[What is expected] Please repeat exactly the lines below from the line with "text: 6133 ->" to the line with "text: 14.469 ->", including both, and leave out every picture.

[Opening Supplied entries section]

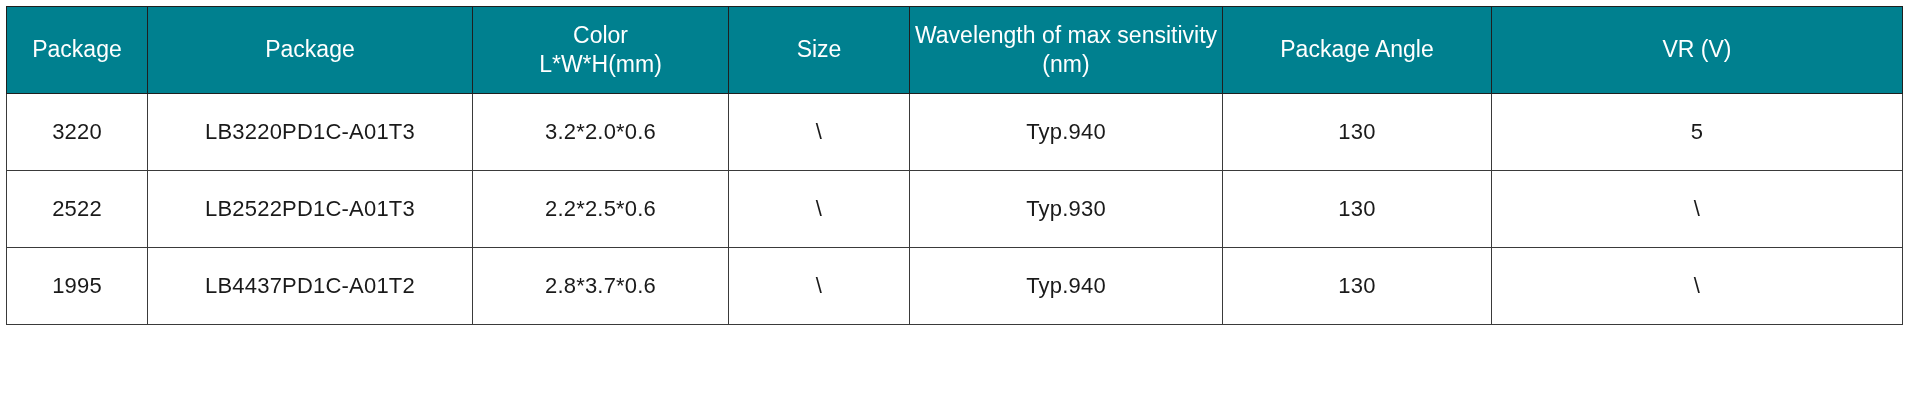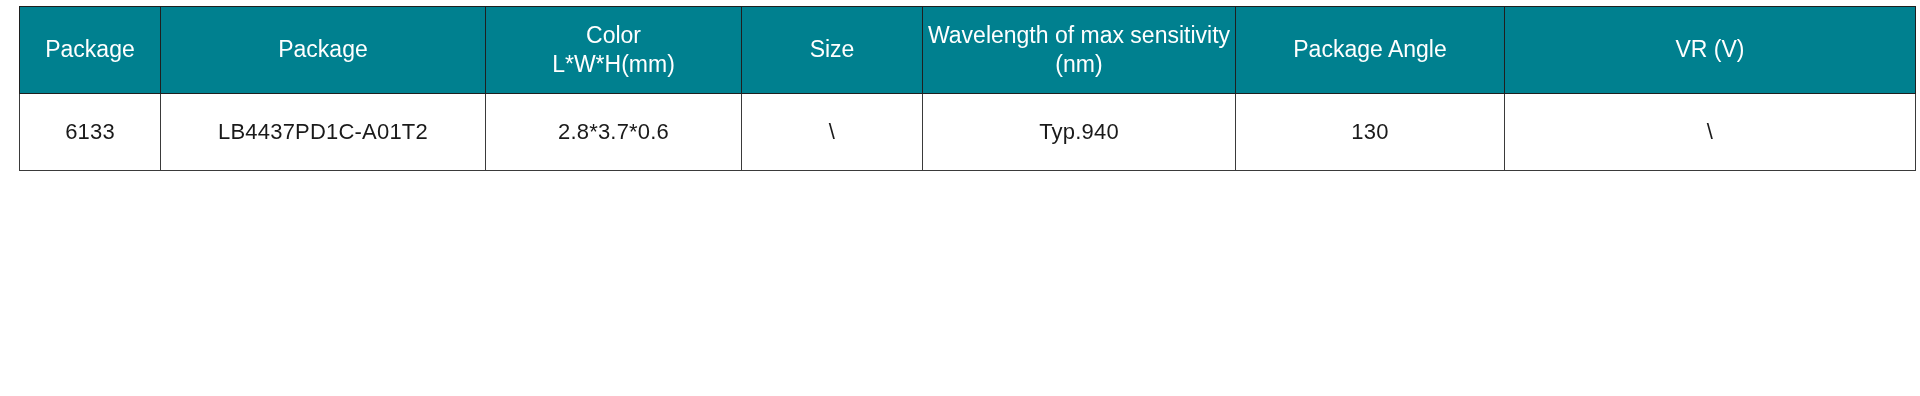"Package" table.spec-table { left: 19px -> 6px }
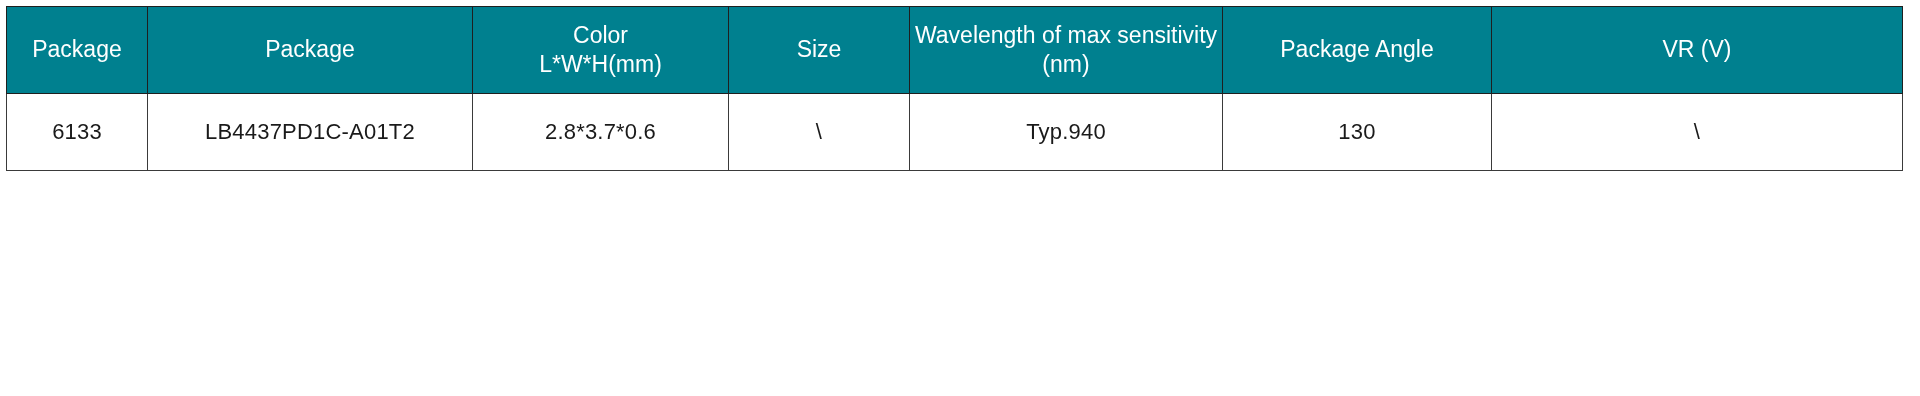"3220" tr { html: none -> <tr> <td>3220</td> <td>LB3220PD1C-A01T3</td> <td>3.2*2.0*0.6</td> <td>\</td> <td>Typ.940</td> <td>130</td> <td>5</td> </tr> }
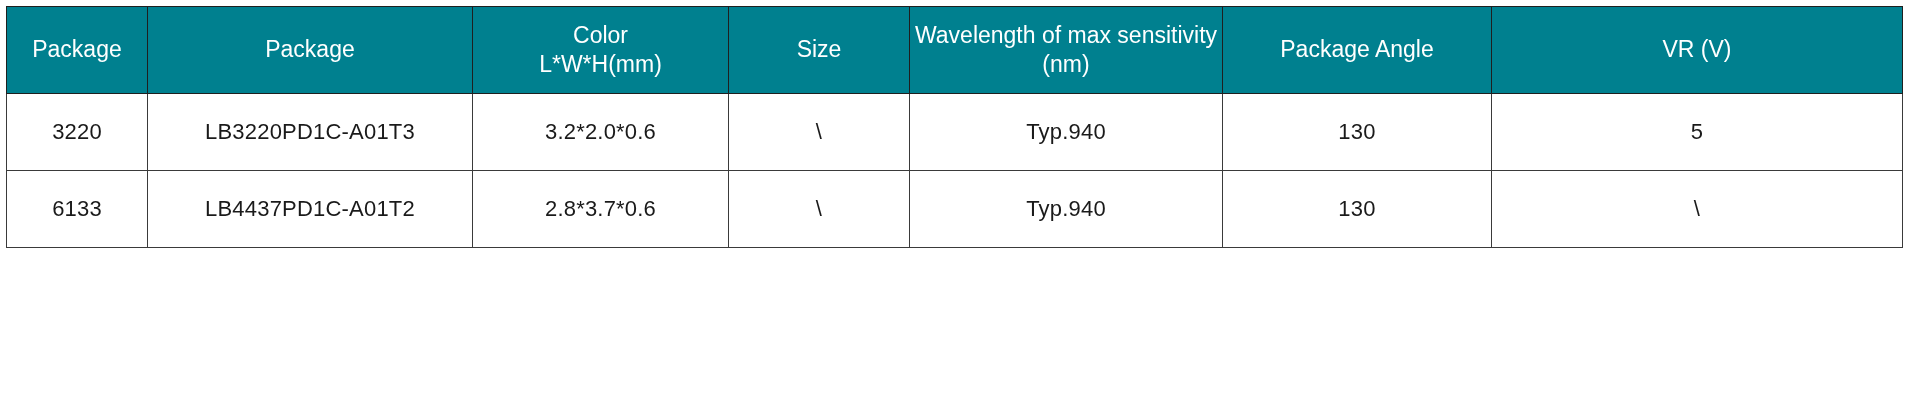"2522" tr { html: none -> <tr> <td>2522</td> <td>LB2522PD1C-A01T3</td> <td>2.2*2.5*0.6</td> <td>\</td> <td>Typ.930</td> <td>130</td> <td>\</td> </tr> }
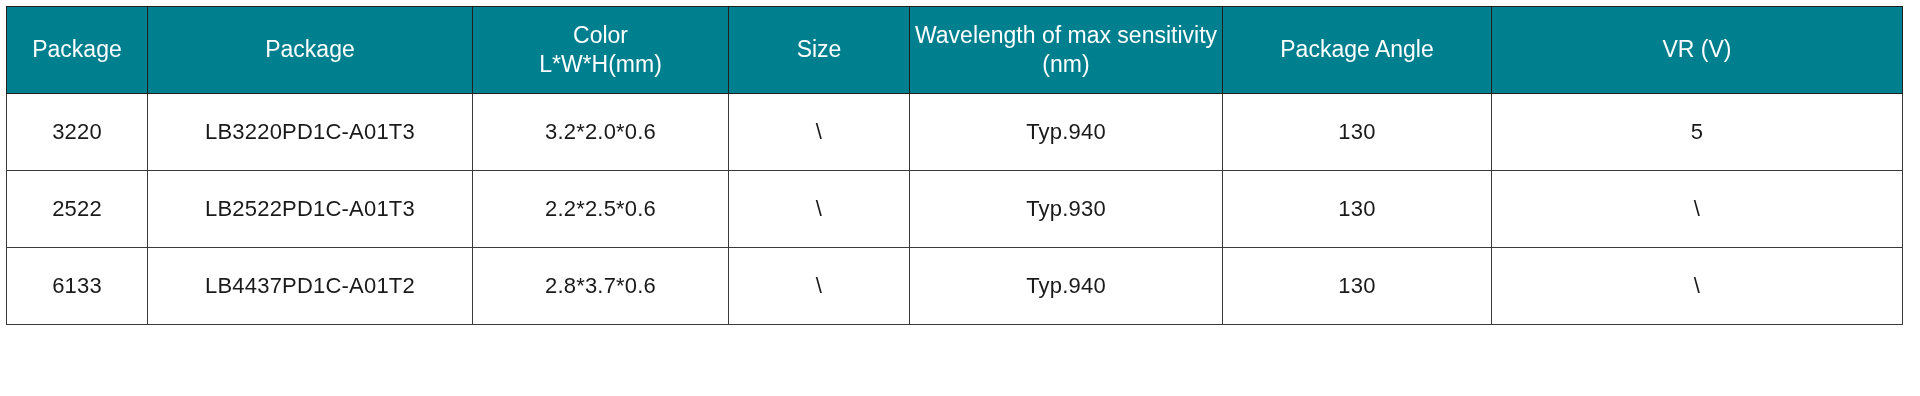"6133" td { text: 6133 -> 1995 }
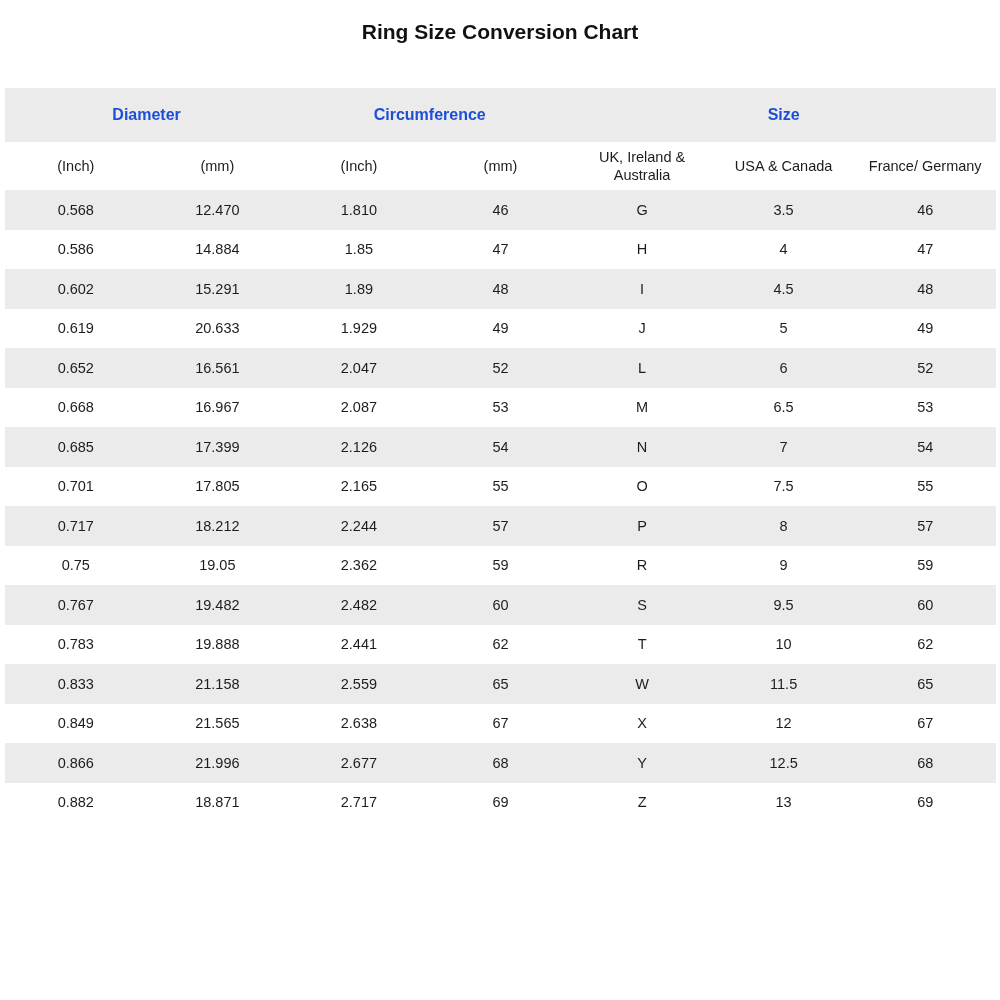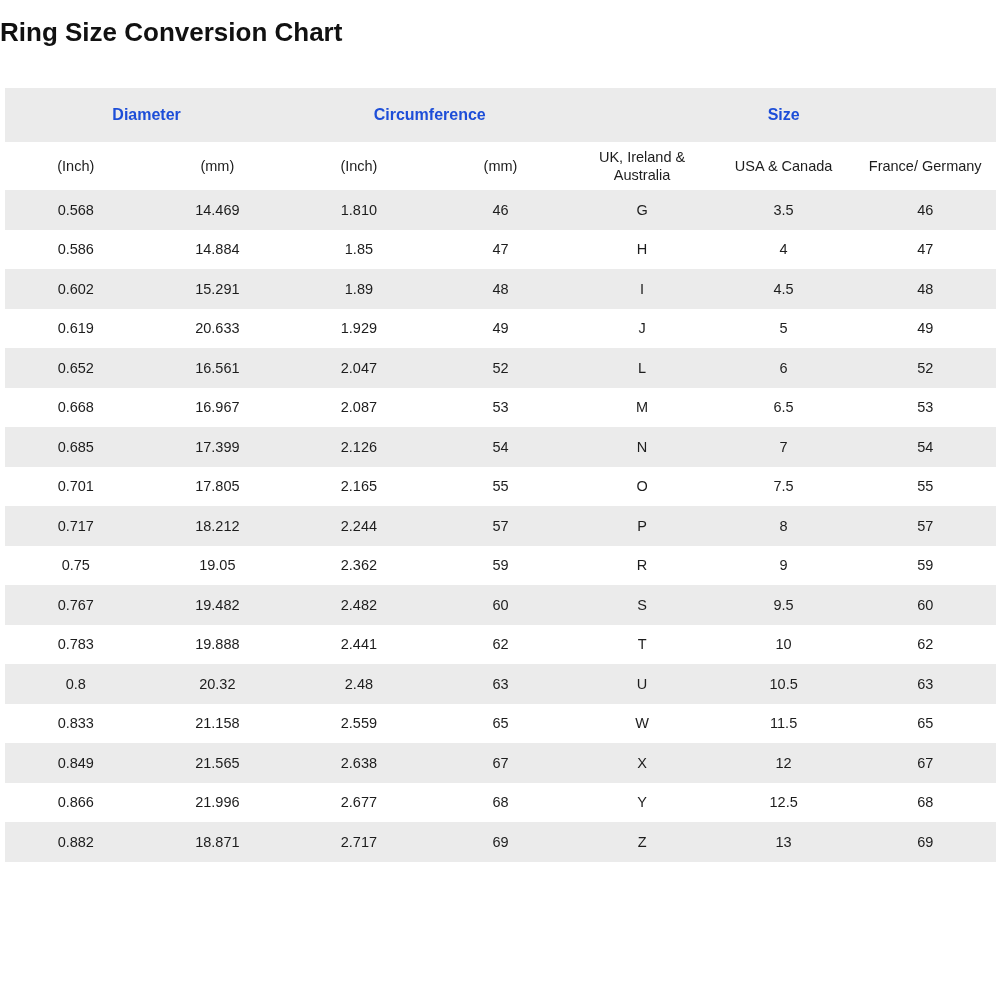"Ring Size Conversion Chart" .page-title { font-size: 26px -> 21px; text-align: left -> center }
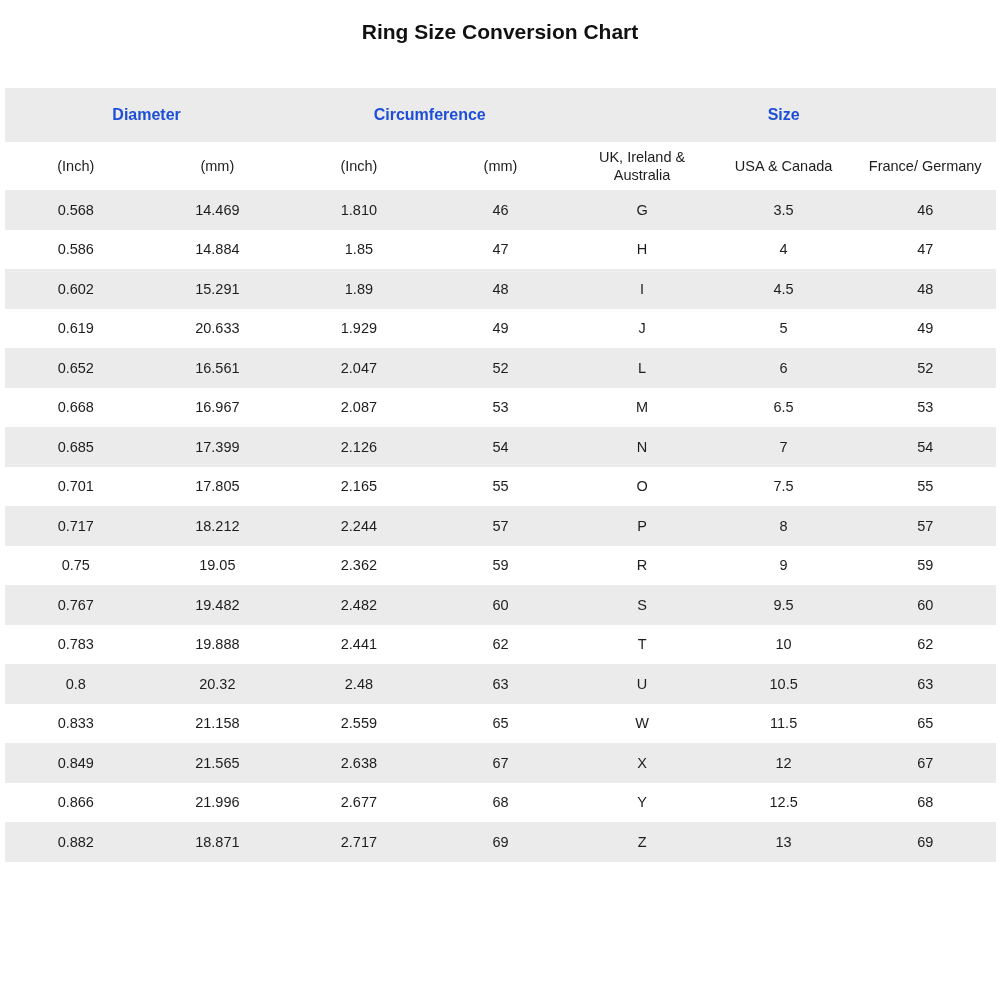"14.469" td { text: 14.469 -> 12.470 }
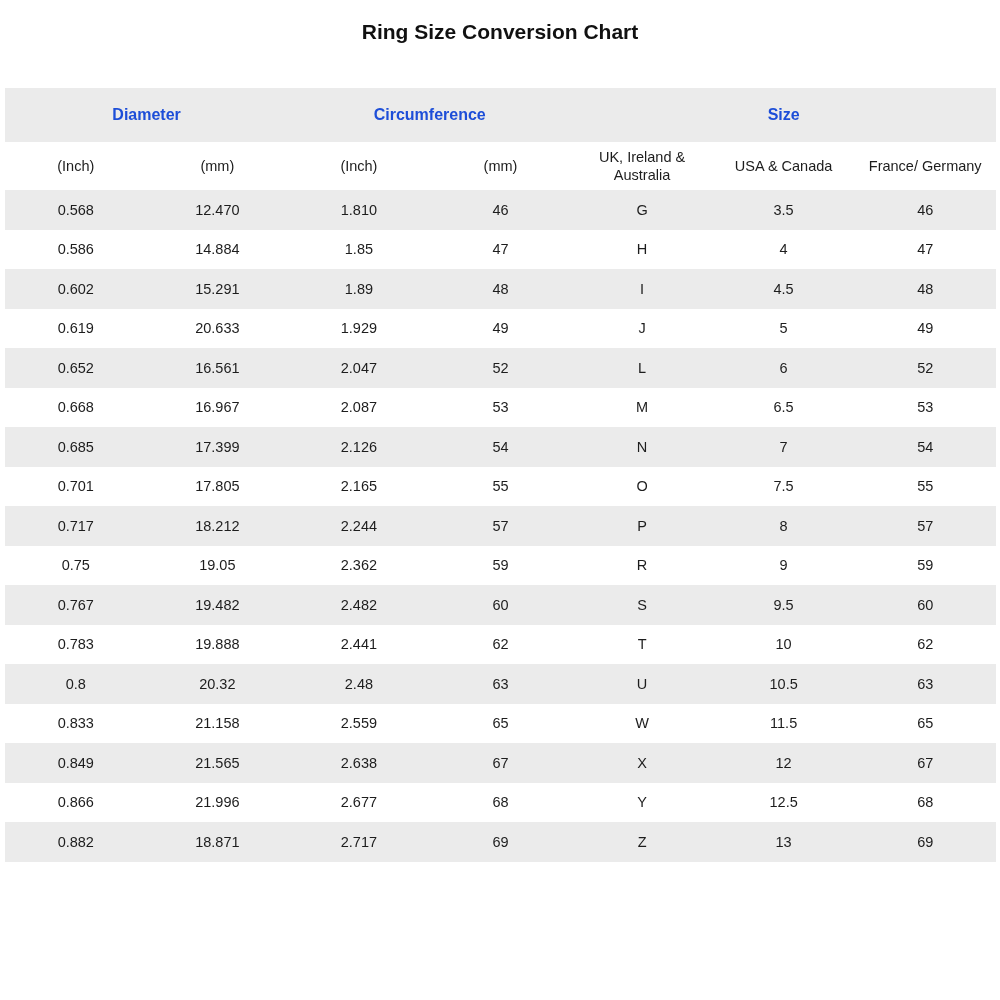"0.8" tr { html: <tr> <td>0.8</td> <td>20.32</td> <td>2.48</td> <td>63</td> <td>U</td> <td>10.5</td> <td>63</td> </tr> -> none }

[Closing Supplied entries section]

[Exercise result]
"6133" td { text: 6133 -> 1995 }
"Ring Size Conversion Chart" .page-title { font-size: 26px -> 21px; text-align: left -> center }
"14.469" td { text: 14.469 -> 12.470 }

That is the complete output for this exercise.